Paula Jones spoke for only 20 seconds before she needed more than a minute to regain her composure.
Then starting her news conference again with her husband's reassuring arm on her shoulder, a weeping Jones announced that she thought she has a strong enough case to appeal the dismissal of her sexual-harassment lawsuit against President Clinton."Despite the continuing personal strain on my family and me, in the end, I have not come this far to see the law let men who have done such things dodge their responsibility," she said Thursday while wiping the tears from her face.
Jones said she was surprised when a federal judge on April 1 dismissed her allegations that Clinton had violated her civil rights in a Little Rock, Ark., hotel in 1991.
"I was shocked because I believed what Mr. Clinton did to me was wrong and that the law protects women who are subjected to that kind of abuse of power," she said.
Jones' husband, Stephen, told The Washington Times Friday that Clinton could end the entire matter with only a few words and no monetary damages. "Zero dollars to us and the words, `I was there. I was wrong. I'm sorry,' " he said.

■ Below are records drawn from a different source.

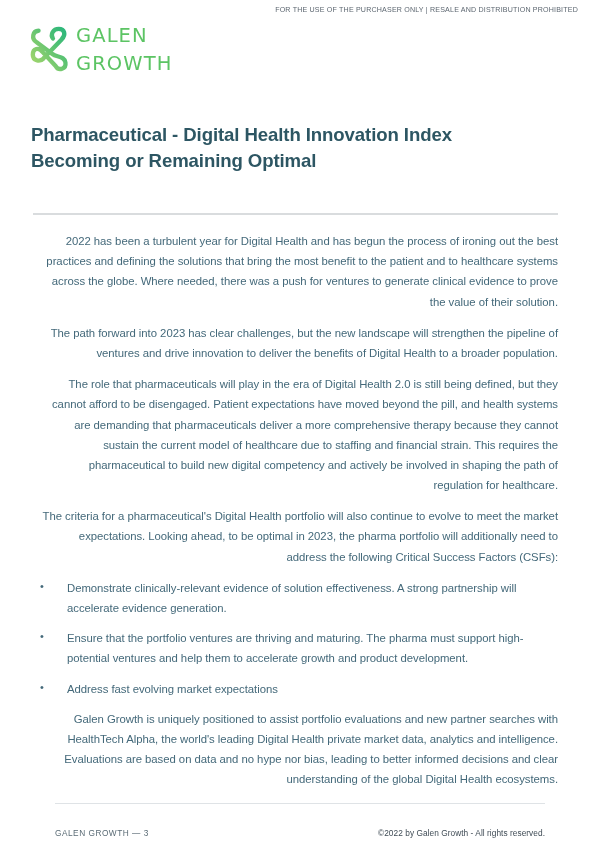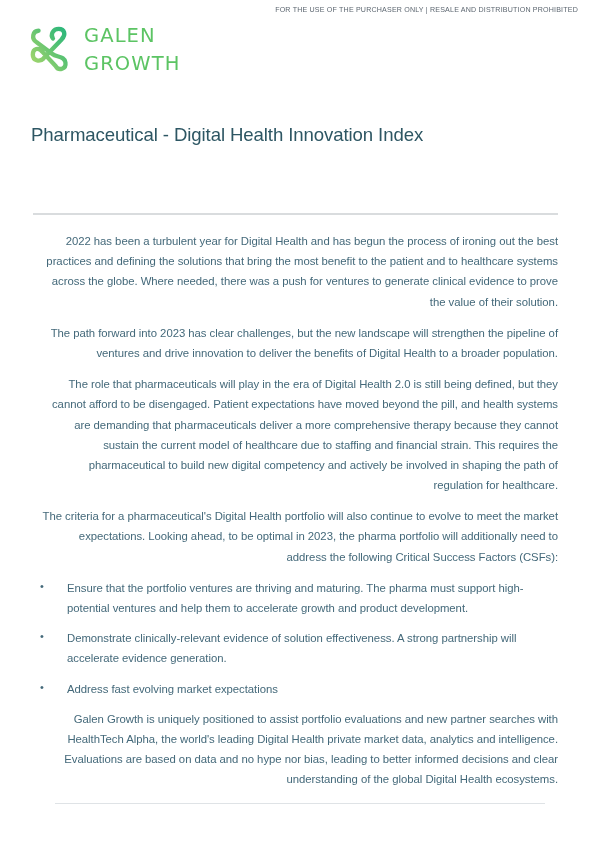--- a/index.html
+++ b/index.html
@@ -43,7 +43,6 @@
     left: 28px;
     display: flex;
     align-items: center;
-    gap: 8px;
   }
 
   .logo-mark {

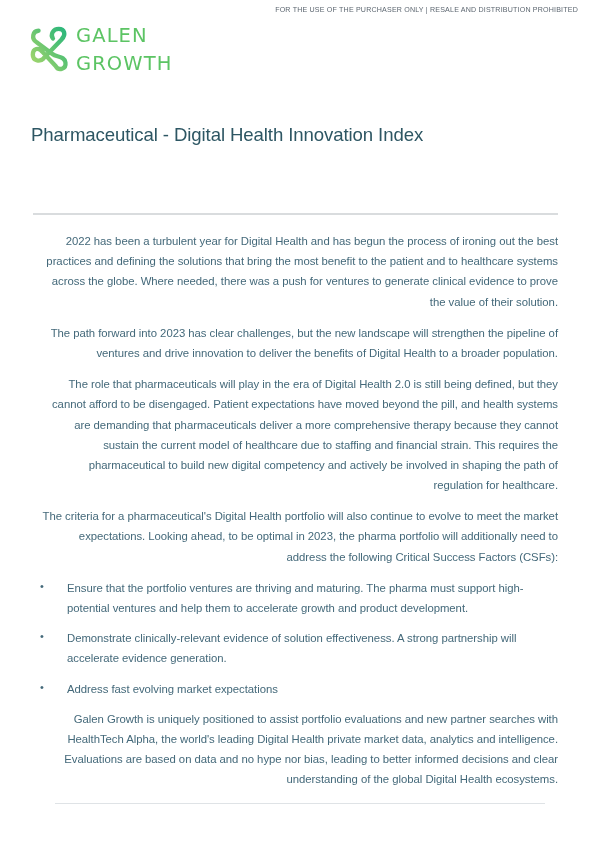--- a/index.html
+++ b/index.html
@@ -76,7 +76,7 @@
     width: 520px;
     font-family: "Liberation Sans", sans-serif;
     font-size: 18.6px;
-    font-weight: normal;
+    font-weight: bold;
     line-height: 1.42;
     color: #2d5663;
     letter-spacing: -0.1px;

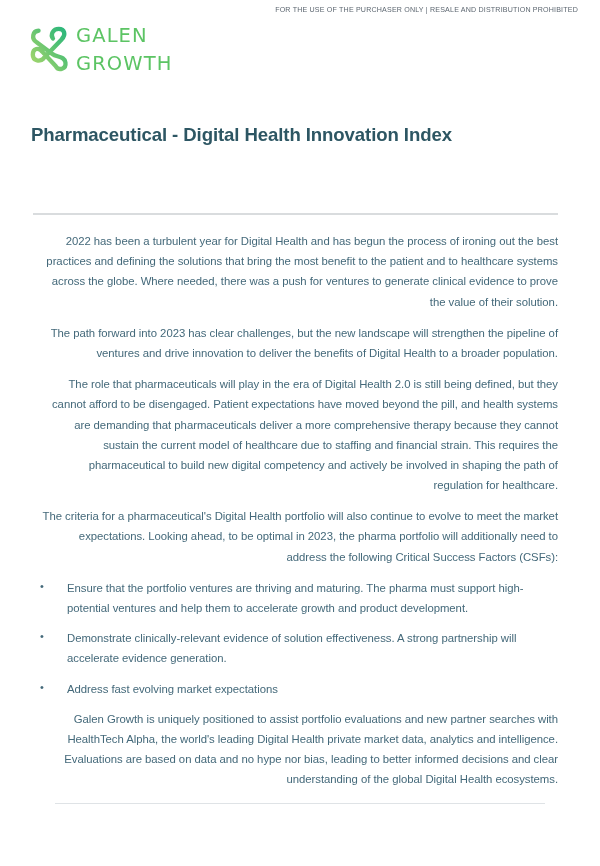--- a/index.html
+++ b/index.html
@@ -210,6 +210,7 @@
 
   <h1 class="doc-title">
     <span>Pharmaceutical - Digital Health Innovation Index</span><br>
+    <span>Becoming or Remaining Optimal</span>
   </h1>
 
   <div class="top-rule"></div>

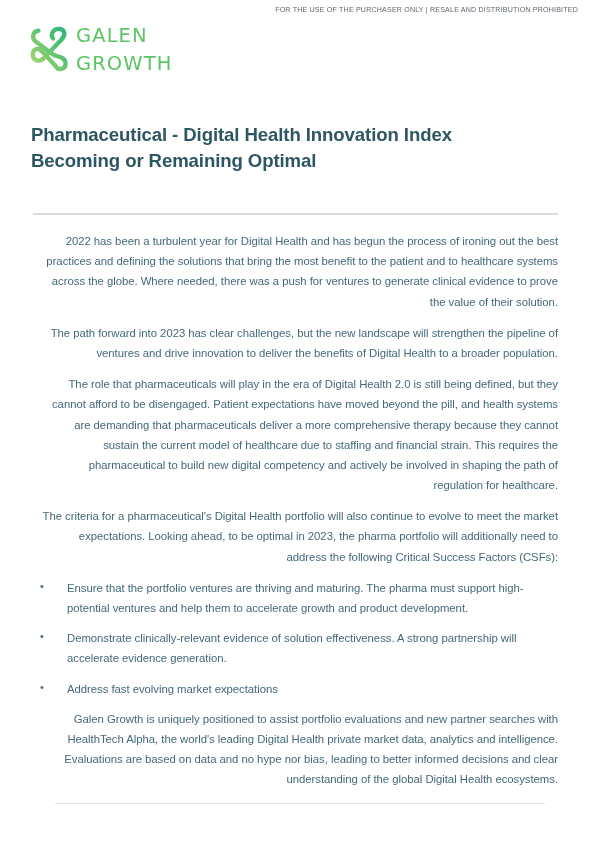--- a/index.html
+++ b/index.html
@@ -222,8 +222,8 @@
     <p class="gap-before">The criteria for a pharmaceutical's Digital Health portfolio will also continue to evolve to meet the market expectations. Looking ahead, to be optimal in 2023, the pharma portfolio will additionally need to address the following Critical Success Factors (CSFs):</p>
 
     <ul class="csf-list">
+      <li>Demonstrate clinically-relevant evidence of solution effectiveness. A strong partnership will accelerate evidence generation.</li>
       <li>Ensure that the portfolio ventures are thriving and maturing. The pharma must support high-potential ventures and help them to accelerate growth and product development.</li>
-      <li>Demonstrate clinically-relevant evidence of solution effectiveness. A strong partnership will accelerate evidence generation.</li>
       <li>Address fast evolving market expectations</li>
     </ul>
 

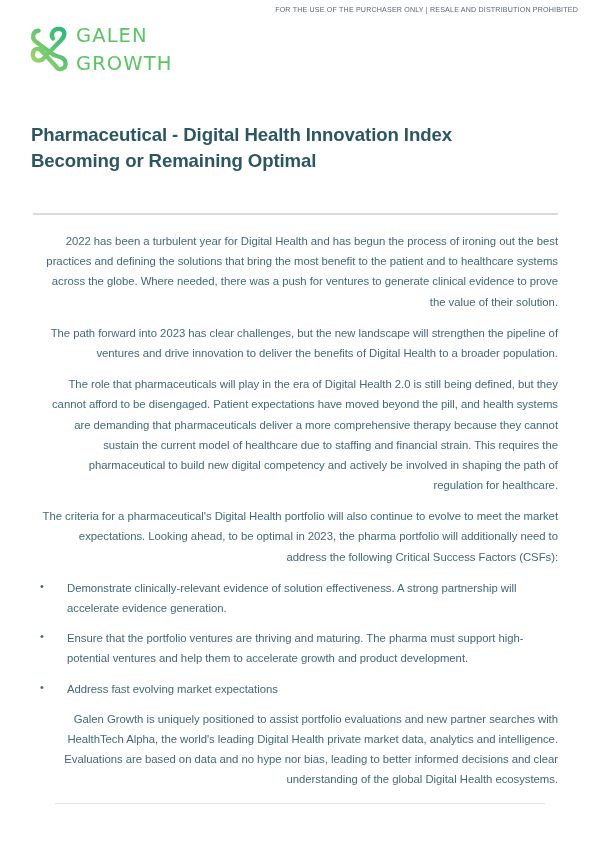--- a/index.html
+++ b/index.html
@@ -231,6 +231,10 @@
   </div>
 
   <div class="footer-rule"></div>
+  <div class="footer">
+    <div class="footer-left">GALEN GROWTH  —  3</div>
+    <div class="footer-right">©2022 by Galen Growth  - All rights reserved.</div>
+  </div>
 
 </div>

On a state visit in Chile, Clinton said he had felt good about the dismissal of the 4-year-old civil lawsuit and declined to comment on the latest turn. "It's a very unusual political environment, but I'm just not going to let the politics get in my way," he said.
Paula Jones' appeal sets the stage for a legal battle that could be lengthy. She said she had to take time to weigh the question of an appeal against the continuing stress on her husband and two young sons.
The appeal will challenge U.S. District Judge Susan Webber Wright's finding that damages other than emotional harm are necessary, that an Arkansas "outrage" law was not violated, and whether the president's "suppression-of-evidence and obstruction-of-justice campaign" should be considered.
In Washington, Clinton attorney Robert S. Bennett distributed a written statement saying, "We are confident that the appellate court will not permit Paula Jones and her supporters to pursue this case.
"It is unfortunate that our legal system can nonetheless continue to be abused by Mrs. Jones' political and financial supporters who wish to harm the president," Bennett added.